It made me equally sad; I could have wept right there in the Midwestern diner in which we were on the third hour of lunch. Dr. Ecks sympathized. The tables were small; my hand with its cigarette rested only five and a half inches from his hand wrapped around his mug of coffee. We didn’t touch; we just looked. We were paragons of self-control.
“How do you see your life in, oh, perhaps, ten years from now?” Professor Ecks paid such careful attention to me that I was ready to pledge my future despite the existence of his Wife and Son, the arch-angelic young boy Dr. Ecks seemed to live for. I wondered if Mrs. Ecks was a Smart Woman whom Professor Ecks had rescued from solitude twenty years before.
“I’m in a cabin on the coast of Maine. I live there with two golden retrievers. I teach at the university twice a week, so the rest of the time I work at home, where I watch the waves and the herons and the lighthouse. It’s a good life. I don’t get famous but I do get — unlike Rodney Dangerfield — respect. From the people in our field who count. I have lots of friends with children for whom I’m a surrogate aunt. And I go gray early.”
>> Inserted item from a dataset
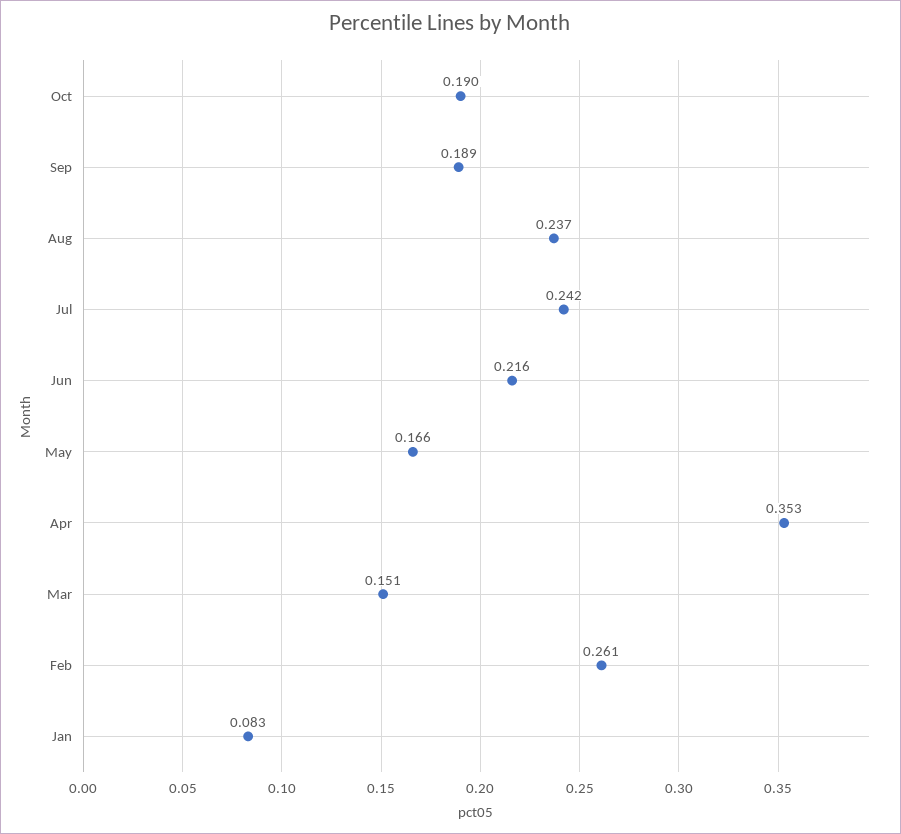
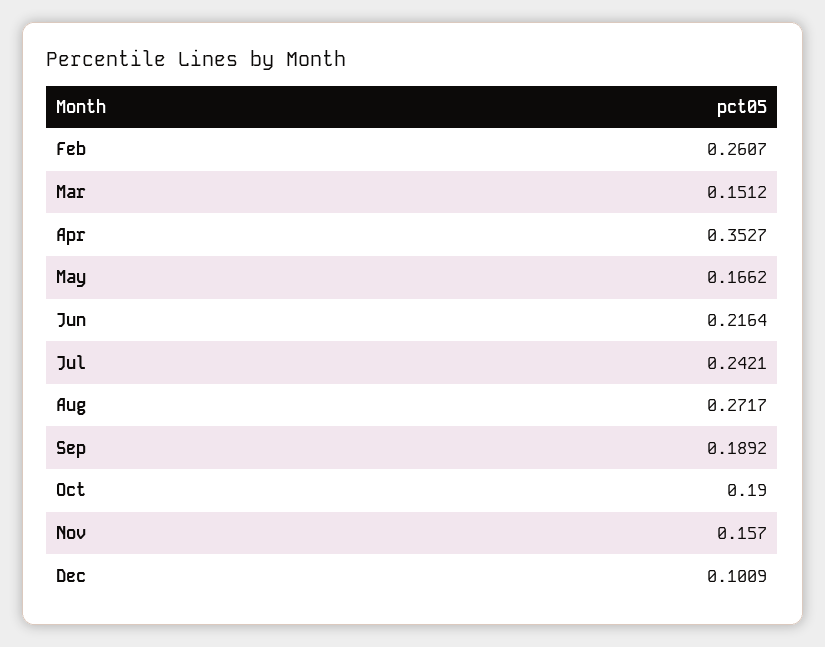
Aug: 0.237 -> 0.2717
Jan: 0.083 -> none
Nov: none -> 0.157
Dec: none -> 0.1009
“Any…companions?” asked my professor.
“You mean, besides the dogs?”
“Well, yes. I mean — a man.”
“It’s always me alone with my dogs. I can’t picture the man who would fit.” I am small and obsessively organized, known to arrange the order of magazines in the bathroom in alphabetical order.
Professor Ecks clucked with sympathy. “It’s hard for you, isn’t it? You’re so bright. And I know there are no men in the program for you.”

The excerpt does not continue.